REQUIREMENT »
Please find the lines in the entries below that contain the word "注射口设计", and copy each one.

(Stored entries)
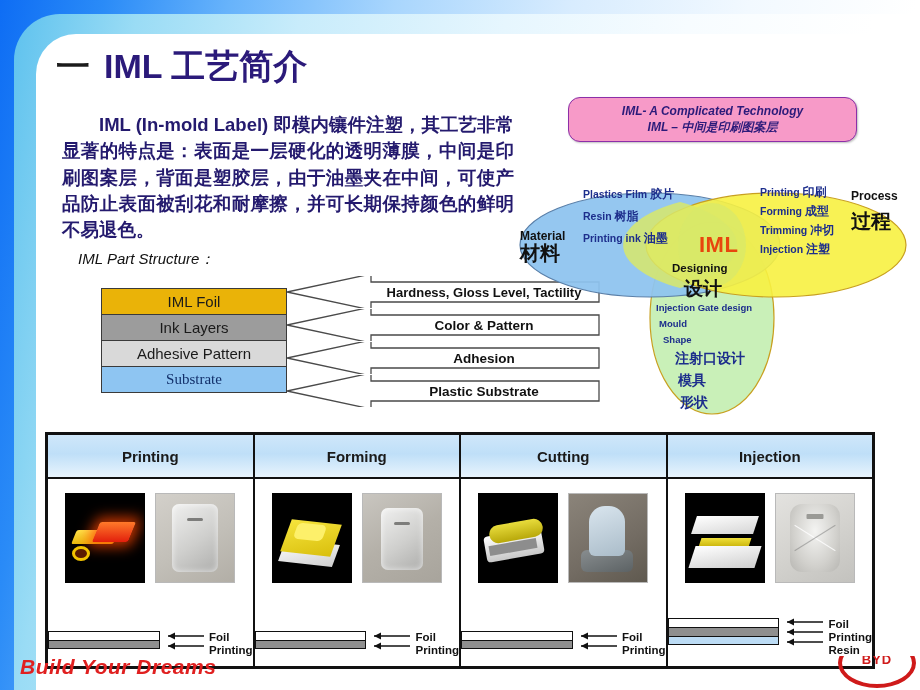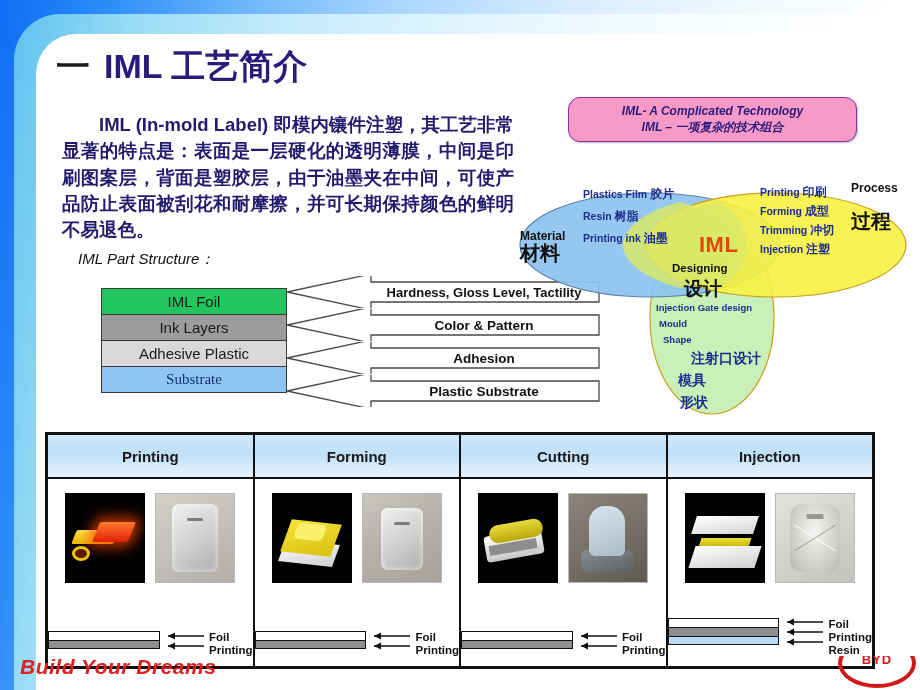--- a/index.html
+++ b/index.html
@@ -217,7 +217,7 @@
 
   <div class="pink-box">
     <div>IML- A Complicated Technology</div>
-    <div>IML – 一项复杂的技术组合</div>
+    <div>IML – 中间是印刷图案层</div>
   </div>
 
   <div class="venn">

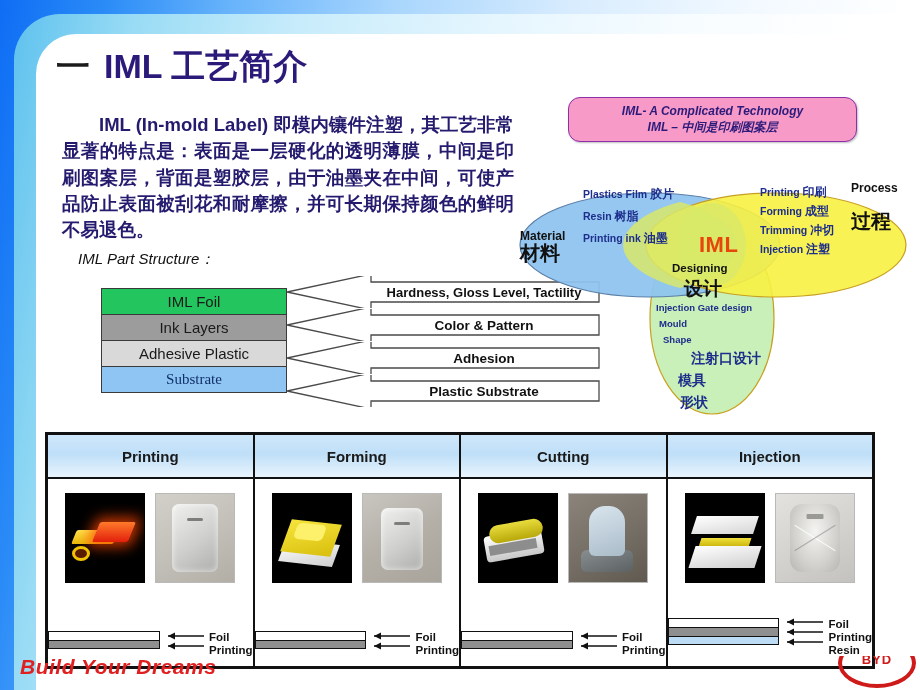--- a/index.html
+++ b/index.html
@@ -243,7 +243,7 @@
     <div class="vt vt-en" style="left:252px;top:72px;"><span>Trimming</span> <span class="cn">冲切</span></div>
     <div class="vt vt-en" style="left:252px;top:91px;"><span>Injection</span> <span class="cn">注塑</span></div>
 
-    <div class="vt" style="left:343px;top:28px;"><span class="vt-hdr-en">Process</span></div>
+    <div class="vt" style="left:343px;top:36px;"><span class="vt-hdr-en">Process</span></div>
     <div class="vt" style="left:343px;top:58px;"><span class="vt-hdr-cn">过程</span></div>
 
     <div class="vt vt-des-en" style="left:164px;top:112px;">Designing</div>

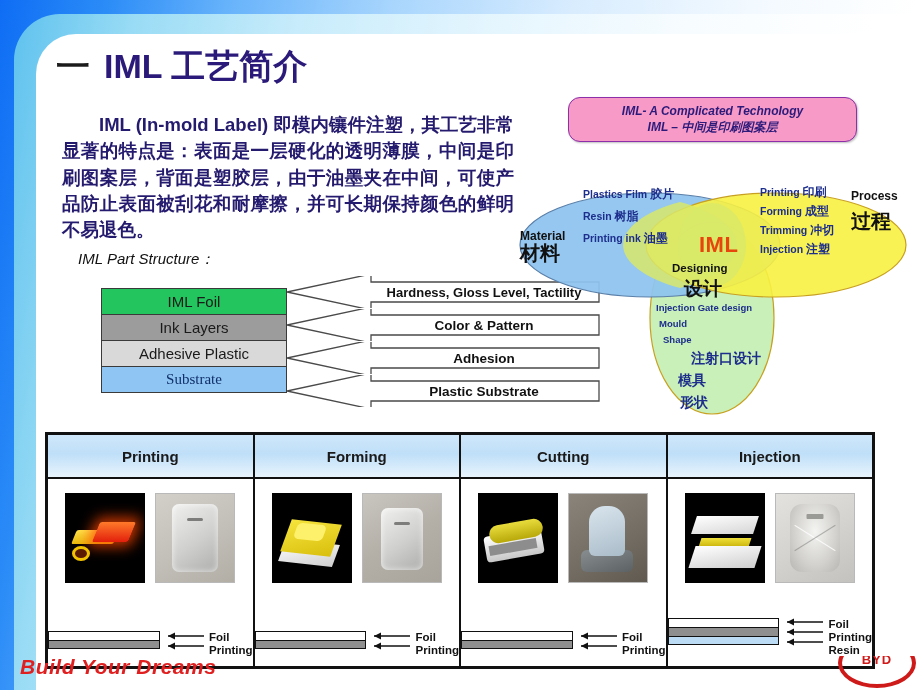--- a/index.html
+++ b/index.html
@@ -47,7 +47,7 @@
   .layers{position:absolute;left:101px;top:288px;width:184px;border:1.5px solid #3a3a3a;}
   .layer{height:25px;line-height:25px;text-align:center;font-size:15px;color:#1a1a1a;border-bottom:1.5px solid #3a3a3a;}
   .layer:last-child{border-bottom:none;}
-  .layer.l1{background:#22c55e;}
+  .layer.l1{background:#eab308;}
   .layer.l2{background:#9c9c9c;}
   .layer.l3{background:#d9d9d9;}
   .layer.l4{background:#8ec5f2;color:#12306b;font-family:Liberation Serif, serif;}

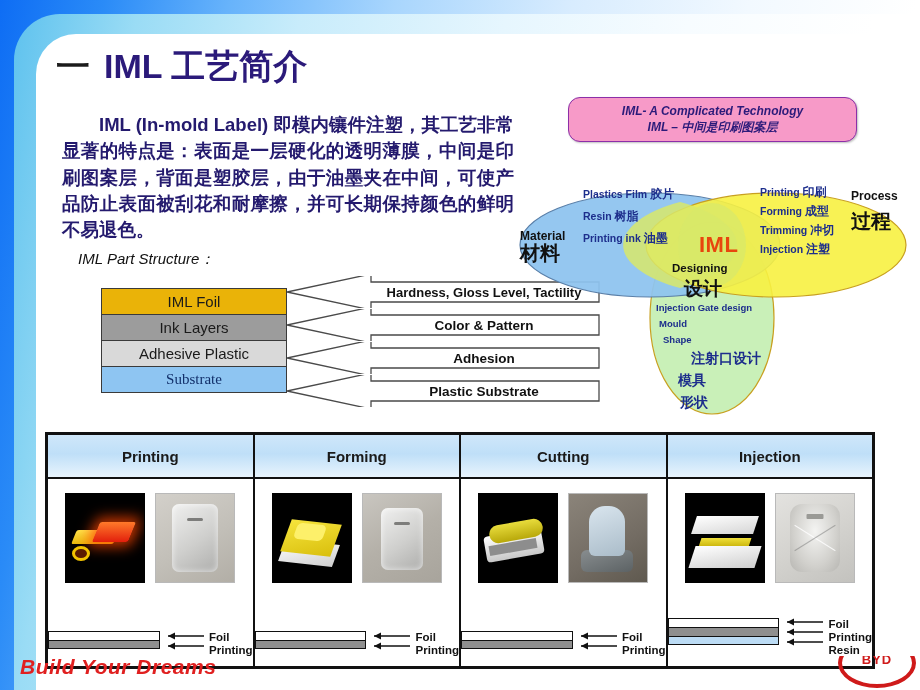--- a/index.html
+++ b/index.html
@@ -184,7 +184,7 @@
   <div class="layers">
     <div class="layer l1">IML Foil</div>
     <div class="layer l2">Ink Layers</div>
-    <div class="layer l3">Adhesive Plastic</div>
+    <div class="layer l3">Adhesive Pattern</div>
     <div class="layer l4">Substrate</div>
   </div>
 

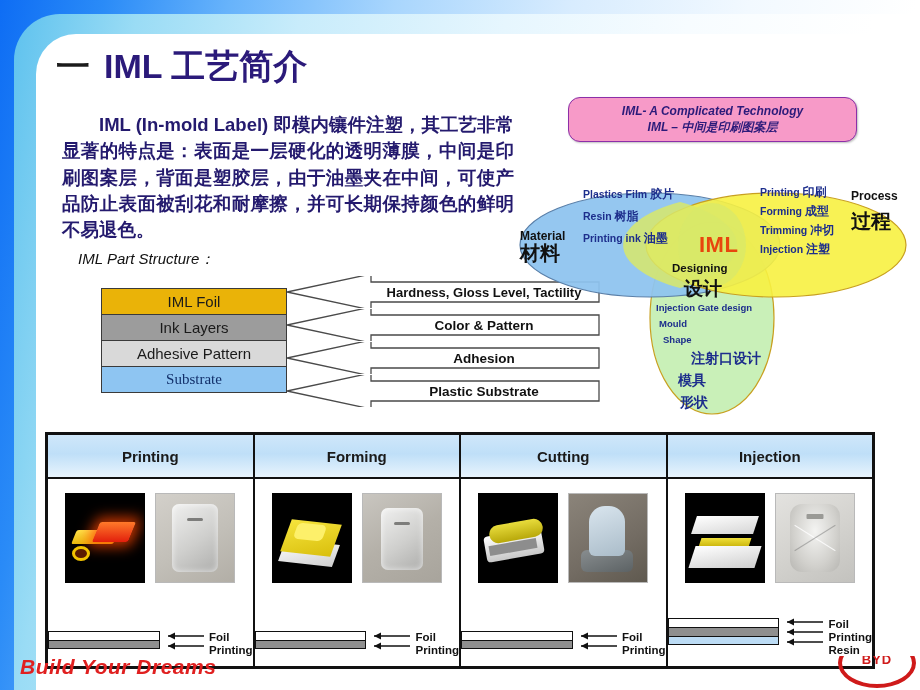--- a/index.html
+++ b/index.html
@@ -253,7 +253,7 @@
     <div class="vt vt-d-en" style="left:151px;top:168px;">Mould</div>
     <div class="vt vt-d-en" style="left:155px;top:184px;">Shape</div>
 
-    <div class="vt vt-d-cn" style="left:183px;top:200px;">注射口设计</div>
+    <div class="vt vt-d-cn" style="left:167px;top:200px;">注射口设计</div>
     <div class="vt vt-d-cn" style="left:170px;top:222px;">模具</div>
     <div class="vt vt-d-cn" style="left:172px;top:244px;">形状</div>
   </div>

COMPLETED EXERCISE »
-    <div class="vt vt-d-cn" style="left:183px;top:200px;">注射口设计</div>
+    <div class="vt vt-d-cn" style="left:167px;top:200px;">注射口设计</div>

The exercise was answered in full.